According to the DOJ, Katz’s old school double doors are not an “accessible” entrance. In reality the double doors are wide, inside is a gentle slope leading upward past a golden rail to where the counters are, and it’s hard to imagine anyone having trouble making it inside. Everything looks much the way that it would have in the 1950s and hasn’t changed much since those days.

But according to the DOJ, the distance between sidewalk and the entrance is half an inch too much and that half an inch makes all the difference. Worse still, the opening width of the doors is 29.5 inches, which falls short of the 32 inch requirement by a whole two and a half inches.

The same year that the federal authorities found Katz’s wanting by half an inch, the federal budget deficit exceeded $1.3 trillion. If you are half an inch short of federal requirements, you have a major problem, but if the feds spend $1.3 trillion in money they don’t have, that’s fine.

A half inch for us is a major crime, a trillion too much for the feds is a rounding error.

Speaking of money, the DOJ complains that “Katz’s Delicatessen utilizes an uncommon method of payment at the restaurant; when patrons enter, they are handed a blank ticket, on which restaurant staff list the prices of the items ordered. Patrons pay for their meal as listed on the ticket, before exiting through a turnstile, which a patron must pass through to exit the building.”

The method, like the deli, is uncommon today, and is part of the nostalgia of the eatery.

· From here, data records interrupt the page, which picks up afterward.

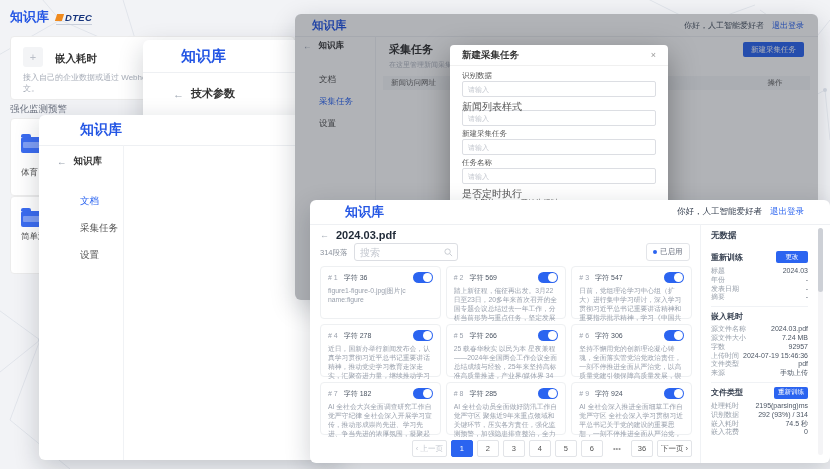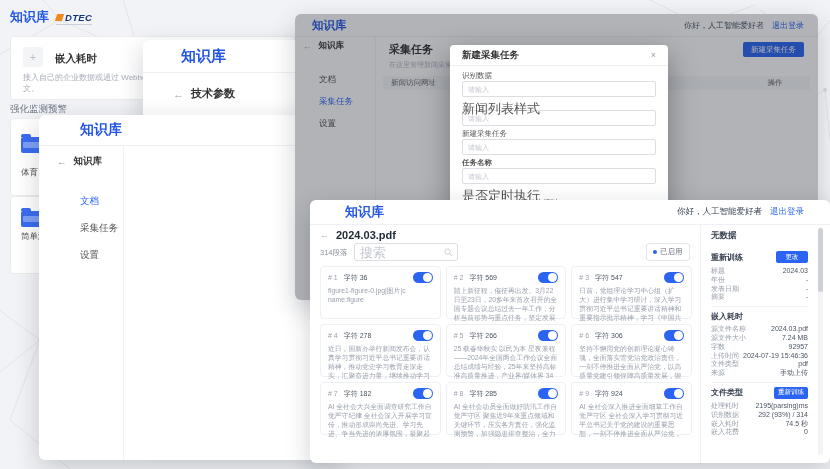"新闻列表样式" div { font-size: 13px -> 10px }
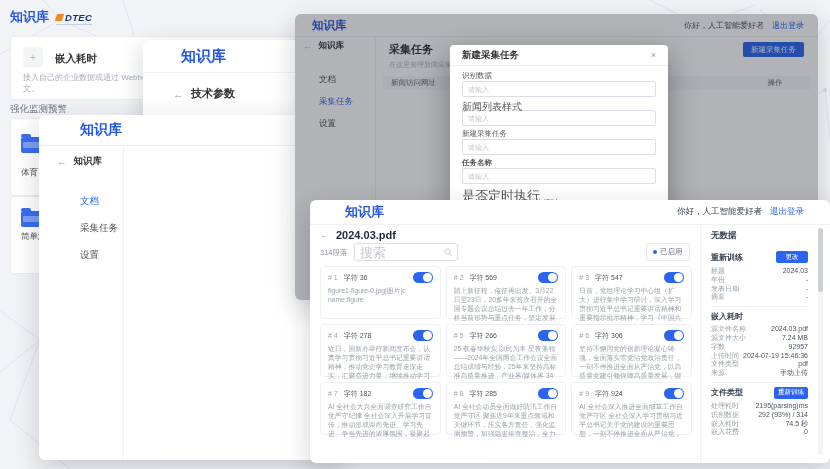"任务名称" div { font-weight: bold -> none }
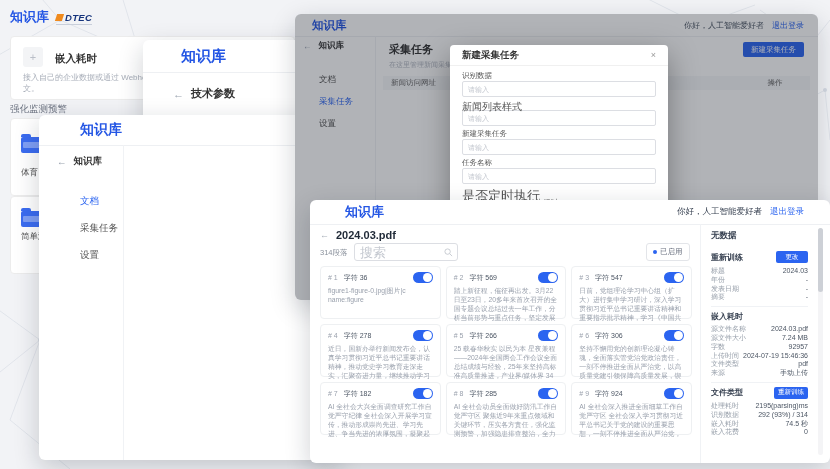"是否定时执行" div { font-size: 13px -> 10px }
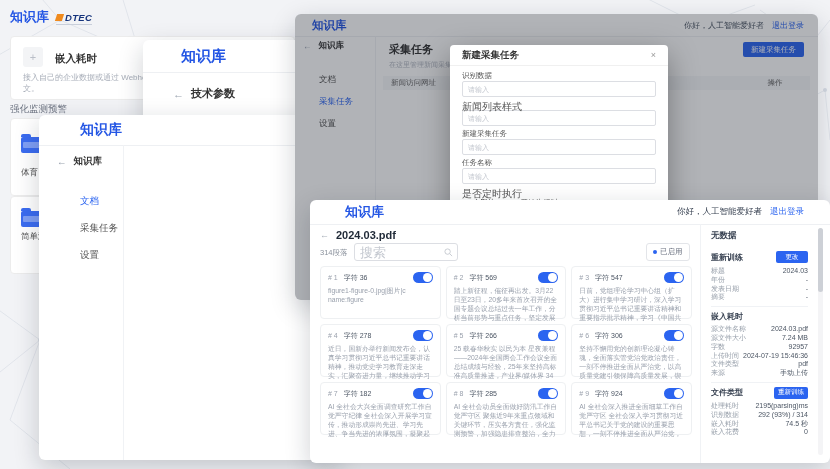"搜索" input { font-size: 13px -> 10px }
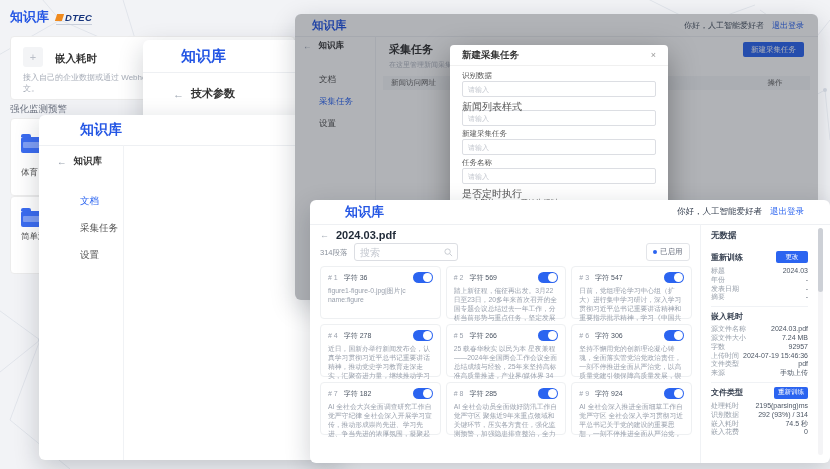"‹ 上一页" div.abs { html: none -> <div> <span>‹ 上一页</span> <span>1</span> <span>2</span> <span>3</span> <span>4</span> <span>5</span> <span>6</span> <span>•••</span> <span>36</span> <span>下一页 ›</span> </div> }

The nostalgia comes from inhabiting a world in which the federal government’s inspectors could not randomly show up anywhere on an unconstitutional authority dreamed up by a Kafka novel.

The Justice Department also took issue with the tables which supposedly have “insufficient dining surfaces for persons with disabilities”. The tables, like everything else, look much the same that they did 80 years ago and at the delis of generations past. They can be pulled in and out. There are chairs next to them. And the lines of people crowding outside like it that way.

During the pandemic, Katz’s Deli had to introduce outdoor dining for the first time in 130 years, leaving the interior a strange ghostly assortment of empty tables with no one sitting at them.

The DOJ also poked around the bathrooms and complained that the hand dryers protrude 2 inches too far, the side grab bar is 1.5 inches too short, and, in a masterpiece of legal legerdemain, “the mirror in both toilet rooms is 45.5 inches above the floor, exceeding the maximum height requirement” in violation of the ADA’s 2010 bathroom mirror measuring code standards as determined by the DOJ’s top toilet measuring experts.

American cities, including New York City, may be overrun by criminals and illegal aliens who burn people alive on subway trains, but at least the bathroom mirrors will be at the right height.

Apart from the $20,000 fine, Katz’s will now be obligated to make all sorts of changes, including the old-fashioned ticket payment system that the DOJ’s lawyers objected to, and that will irreversibly alter the look and feel of one of the last remaining Jewish delis in the area.

That will be one more accomplishment of Barack Obama and the Justice Department.

The consent decree also allows the Justice Department to return at any time to inspect the deli. So if you’re ever at Katz’s and see people in suits and tape measures crawling around on the floor and inspecting the toilets, you know that they’re hard at work for the government.

Daniel Greenfield is a Shillman Journalism Fellow at the David Horowitz Freedom Center. This article previously appeared at the Center's Front Page Magazine.